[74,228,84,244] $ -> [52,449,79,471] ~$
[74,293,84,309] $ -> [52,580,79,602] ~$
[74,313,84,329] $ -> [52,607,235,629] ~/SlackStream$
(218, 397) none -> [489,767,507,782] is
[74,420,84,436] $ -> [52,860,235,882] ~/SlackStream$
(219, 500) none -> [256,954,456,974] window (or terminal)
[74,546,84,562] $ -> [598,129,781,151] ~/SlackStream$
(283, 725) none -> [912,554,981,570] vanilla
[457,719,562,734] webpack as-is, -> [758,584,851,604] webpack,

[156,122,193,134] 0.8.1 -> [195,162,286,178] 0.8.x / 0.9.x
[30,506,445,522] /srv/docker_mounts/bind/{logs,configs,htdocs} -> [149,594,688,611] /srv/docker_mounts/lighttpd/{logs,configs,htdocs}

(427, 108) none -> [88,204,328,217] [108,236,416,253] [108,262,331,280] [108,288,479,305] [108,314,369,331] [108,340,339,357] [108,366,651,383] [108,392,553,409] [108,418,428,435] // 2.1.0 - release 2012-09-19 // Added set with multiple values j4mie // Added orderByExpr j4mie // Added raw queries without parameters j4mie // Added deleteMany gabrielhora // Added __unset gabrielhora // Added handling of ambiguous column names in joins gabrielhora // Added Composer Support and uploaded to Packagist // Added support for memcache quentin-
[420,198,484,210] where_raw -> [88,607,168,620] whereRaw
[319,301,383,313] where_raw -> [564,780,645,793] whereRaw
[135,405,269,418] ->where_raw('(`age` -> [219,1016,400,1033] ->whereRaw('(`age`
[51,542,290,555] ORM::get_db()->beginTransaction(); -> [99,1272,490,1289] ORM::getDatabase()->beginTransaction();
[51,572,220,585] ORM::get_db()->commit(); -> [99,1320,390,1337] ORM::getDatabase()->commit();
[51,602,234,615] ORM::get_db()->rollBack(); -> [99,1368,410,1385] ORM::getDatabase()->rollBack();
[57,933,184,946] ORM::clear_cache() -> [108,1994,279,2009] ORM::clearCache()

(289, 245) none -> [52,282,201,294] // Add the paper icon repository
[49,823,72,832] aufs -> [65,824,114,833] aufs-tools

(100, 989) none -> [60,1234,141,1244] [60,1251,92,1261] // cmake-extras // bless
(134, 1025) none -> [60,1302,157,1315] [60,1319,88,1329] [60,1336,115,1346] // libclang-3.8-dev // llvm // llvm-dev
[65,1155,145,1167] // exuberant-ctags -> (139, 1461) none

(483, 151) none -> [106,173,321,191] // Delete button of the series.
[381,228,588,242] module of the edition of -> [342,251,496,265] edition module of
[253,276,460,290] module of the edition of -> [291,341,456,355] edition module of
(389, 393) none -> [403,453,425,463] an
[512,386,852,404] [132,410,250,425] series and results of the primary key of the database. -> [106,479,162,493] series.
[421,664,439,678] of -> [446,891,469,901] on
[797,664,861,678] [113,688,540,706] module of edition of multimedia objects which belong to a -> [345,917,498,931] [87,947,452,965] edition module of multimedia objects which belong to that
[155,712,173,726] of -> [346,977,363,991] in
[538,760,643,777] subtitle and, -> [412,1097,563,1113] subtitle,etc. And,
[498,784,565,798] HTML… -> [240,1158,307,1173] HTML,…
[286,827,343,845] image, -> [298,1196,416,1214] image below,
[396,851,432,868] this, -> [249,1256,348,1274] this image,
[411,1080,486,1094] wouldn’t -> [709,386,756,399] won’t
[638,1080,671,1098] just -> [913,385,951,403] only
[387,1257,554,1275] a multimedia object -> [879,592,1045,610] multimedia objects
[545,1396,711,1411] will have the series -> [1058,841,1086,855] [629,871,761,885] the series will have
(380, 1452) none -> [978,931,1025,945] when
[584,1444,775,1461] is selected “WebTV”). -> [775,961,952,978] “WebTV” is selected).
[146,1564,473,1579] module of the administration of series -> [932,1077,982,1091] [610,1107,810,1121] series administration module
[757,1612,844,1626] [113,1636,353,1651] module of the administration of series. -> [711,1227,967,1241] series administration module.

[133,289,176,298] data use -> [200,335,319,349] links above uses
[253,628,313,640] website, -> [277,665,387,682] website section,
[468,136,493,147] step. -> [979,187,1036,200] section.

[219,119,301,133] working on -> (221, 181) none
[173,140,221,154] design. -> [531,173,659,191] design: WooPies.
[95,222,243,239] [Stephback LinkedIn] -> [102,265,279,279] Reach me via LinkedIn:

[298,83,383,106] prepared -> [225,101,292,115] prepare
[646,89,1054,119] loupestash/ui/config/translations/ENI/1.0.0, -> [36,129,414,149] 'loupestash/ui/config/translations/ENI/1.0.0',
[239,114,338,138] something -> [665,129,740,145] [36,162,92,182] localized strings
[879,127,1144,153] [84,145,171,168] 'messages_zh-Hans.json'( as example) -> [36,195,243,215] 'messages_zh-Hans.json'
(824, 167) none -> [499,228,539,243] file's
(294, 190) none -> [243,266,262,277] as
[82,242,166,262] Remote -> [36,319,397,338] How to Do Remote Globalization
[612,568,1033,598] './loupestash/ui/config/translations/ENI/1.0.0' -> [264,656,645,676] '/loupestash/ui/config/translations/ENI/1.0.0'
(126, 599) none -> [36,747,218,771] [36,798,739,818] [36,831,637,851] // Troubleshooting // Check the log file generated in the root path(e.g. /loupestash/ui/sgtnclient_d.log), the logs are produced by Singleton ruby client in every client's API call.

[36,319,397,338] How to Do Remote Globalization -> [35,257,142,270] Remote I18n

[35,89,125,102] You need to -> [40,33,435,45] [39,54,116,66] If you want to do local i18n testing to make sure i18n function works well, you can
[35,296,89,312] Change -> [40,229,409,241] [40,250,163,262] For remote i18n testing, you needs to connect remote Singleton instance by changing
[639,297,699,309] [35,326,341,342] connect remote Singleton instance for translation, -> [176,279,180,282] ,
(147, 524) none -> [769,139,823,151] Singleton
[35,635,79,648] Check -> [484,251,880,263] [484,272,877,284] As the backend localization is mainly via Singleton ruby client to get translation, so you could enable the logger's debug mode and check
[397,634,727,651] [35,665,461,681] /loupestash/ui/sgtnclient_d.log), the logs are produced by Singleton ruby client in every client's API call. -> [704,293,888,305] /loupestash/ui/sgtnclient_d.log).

» **REQUIRED ACTION**
What is needed is a faithful transcription of every entry.

» **RESPONSE**
[74,228,84,244] $ -> [52,449,79,471] ~$
[74,293,84,309] $ -> [52,580,79,602] ~$
[74,313,84,329] $ -> [52,607,235,629] ~/SlackStream$
(218, 397) none -> [489,767,507,782] is
[74,420,84,436] $ -> [52,860,235,882] ~/SlackStream$
(219, 500) none -> [256,954,456,974] window (or terminal)
[74,546,84,562] $ -> [598,129,781,151] ~/SlackStream$
(283, 725) none -> [912,554,981,570] vanilla
[457,719,562,734] webpack as-is, -> [758,584,851,604] webpack,

[156,122,193,134] 0.8.1 -> [195,162,286,178] 0.8.x / 0.9.x
[30,506,445,522] /srv/docker_mounts/bind/{logs,configs,htdocs} -> [149,594,688,611] /srv/docker_mounts/lighttpd/{logs,configs,htdocs}

(427, 108) none -> [88,204,328,217] [108,236,416,253] [108,262,331,280] [108,288,479,305] [108,314,369,331] [108,340,339,357] [108,366,651,383] [108,392,553,409] [108,418,428,435] // 2.1.0 - release 2012-09-19 // Added set with multiple values j4mie // Added orderByExpr j4mie // Added raw queries without parameters j4mie // Added deleteMany gabrielhora // Added __unset gabrielhora // Added handling of ambiguous column names in joins gabrielhora // Added Composer Support and uploaded to Packagist // Added support for memcache quentin-
[420,198,484,210] where_raw -> [88,607,168,620] whereRaw
[319,301,383,313] where_raw -> [564,780,645,793] whereRaw
[135,405,269,418] ->where_raw('(`age` -> [219,1016,400,1033] ->whereRaw('(`age`
[51,542,290,555] ORM::get_db()->beginTransaction(); -> [99,1272,490,1289] ORM::getDatabase()->beginTransaction();
[51,572,220,585] ORM::get_db()->commit(); -> [99,1320,390,1337] ORM::getDatabase()->commit();
[51,602,234,615] ORM::get_db()->rollBack(); -> [99,1368,410,1385] ORM::getDatabase()->rollBack();
[57,933,184,946] ORM::clear_cache() -> [108,1994,279,2009] ORM::clearCache()

(289, 245) none -> [52,282,201,294] // Add the paper icon repository
[49,823,72,832] aufs -> [65,824,114,833] aufs-tools

(100, 989) none -> [60,1234,141,1244] [60,1251,92,1261] // cmake-extras // bless
(134, 1025) none -> [60,1302,157,1315] [60,1319,88,1329] [60,1336,115,1346] // libclang-3.8-dev // llvm // llvm-dev
[65,1155,145,1167] // exuberant-ctags -> (139, 1461) none

(483, 151) none -> [106,173,321,191] // Delete button of the series.
[381,228,588,242] module of the edition of -> [342,251,496,265] edition module of
[253,276,460,290] module of the edition of -> [291,341,456,355] edition module of
(389, 393) none -> [403,453,425,463] an
[512,386,852,404] [132,410,250,425] series and results of the primary key of the database. -> [106,479,162,493] series.
[421,664,439,678] of -> [446,891,469,901] on
[797,664,861,678] [113,688,540,706] module of edition of multimedia objects which belong to a -> [345,917,498,931] [87,947,452,965] edition module of multimedia objects which belong to that
[155,712,173,726] of -> [346,977,363,991] in
[538,760,643,777] subtitle and, -> [412,1097,563,1113] subtitle,etc. And,
[498,784,565,798] HTML… -> [240,1158,307,1173] HTML,…
[286,827,343,845] image, -> [298,1196,416,1214] image below,
[396,851,432,868] this, -> [249,1256,348,1274] this image,
[411,1080,486,1094] wouldn’t -> [709,386,756,399] won’t
[638,1080,671,1098] just -> [913,385,951,403] only
[387,1257,554,1275] a multimedia object -> [879,592,1045,610] multimedia objects
[545,1396,711,1411] will have the series -> [1058,841,1086,855] [629,871,761,885] the series will have
(380, 1452) none -> [978,931,1025,945] when
[584,1444,775,1461] is selected “WebTV”). -> [775,961,952,978] “WebTV” is selected).
[146,1564,473,1579] module of the administration of series -> [932,1077,982,1091] [610,1107,810,1121] series administration module
[757,1612,844,1626] [113,1636,353,1651] module of the administration of series. -> [711,1227,967,1241] series administration module.

[133,289,176,298] data use -> [200,335,319,349] links above uses
[253,628,313,640] website, -> [277,665,387,682] website section,
[468,136,493,147] step. -> [979,187,1036,200] section.

[219,119,301,133] working on -> (221, 181) none
[173,140,221,154] design. -> [531,173,659,191] design: WooPies.
[95,222,243,239] [Stephback LinkedIn] -> [102,265,279,279] Reach me via LinkedIn:

[298,83,383,106] prepared -> [225,101,292,115] prepare
[646,89,1054,119] loupestash/ui/config/translations/ENI/1.0.0, -> [36,129,414,149] 'loupestash/ui/config/translations/ENI/1.0.0',
[239,114,338,138] something -> [665,129,740,145] [36,162,92,182] localized strings
[879,127,1144,153] [84,145,171,168] 'messages_zh-Hans.json'( as example) -> [36,195,243,215] 'messages_zh-Hans.json'
(824, 167) none -> [499,228,539,243] file's
(294, 190) none -> [243,266,262,277] as
[82,242,166,262] Remote -> [36,319,397,338] How to Do Remote Globalization
[612,568,1033,598] './loupestash/ui/config/translations/ENI/1.0.0' -> [264,656,645,676] '/loupestash/ui/config/translations/ENI/1.0.0'
(126, 599) none -> [36,747,218,771] [36,798,739,818] [36,831,637,851] // Troubleshooting // Check the log file generated in the root path(e.g. /loupestash/ui/sgtnclient_d.log), the logs are produced by Singleton ruby client in every client's API call.

[36,319,397,338] How to Do Remote Globalization -> [35,257,142,270] Remote I18n

[35,89,125,102] You need to -> [40,33,435,45] [39,54,116,66] If you want to do local i18n testing to make sure i18n function works well, you can
[35,296,89,312] Change -> [40,229,409,241] [40,250,163,262] For remote i18n testing, you needs to connect remote Singleton instance by changing
[639,297,699,309] [35,326,341,342] connect remote Singleton instance for translation, -> [176,279,180,282] ,
(147, 524) none -> [769,139,823,151] Singleton
[35,635,79,648] Check -> [484,251,880,263] [484,272,877,284] As the backend localization is mainly via Singleton ruby client to get translation, so you could enable the logger's debug mode and check
[397,634,727,651] [35,665,461,681] /loupestash/ui/sgtnclient_d.log), the logs are produced by Singleton ruby client in every client's API call. -> [704,293,888,305] /loupestash/ui/sgtnclient_d.log).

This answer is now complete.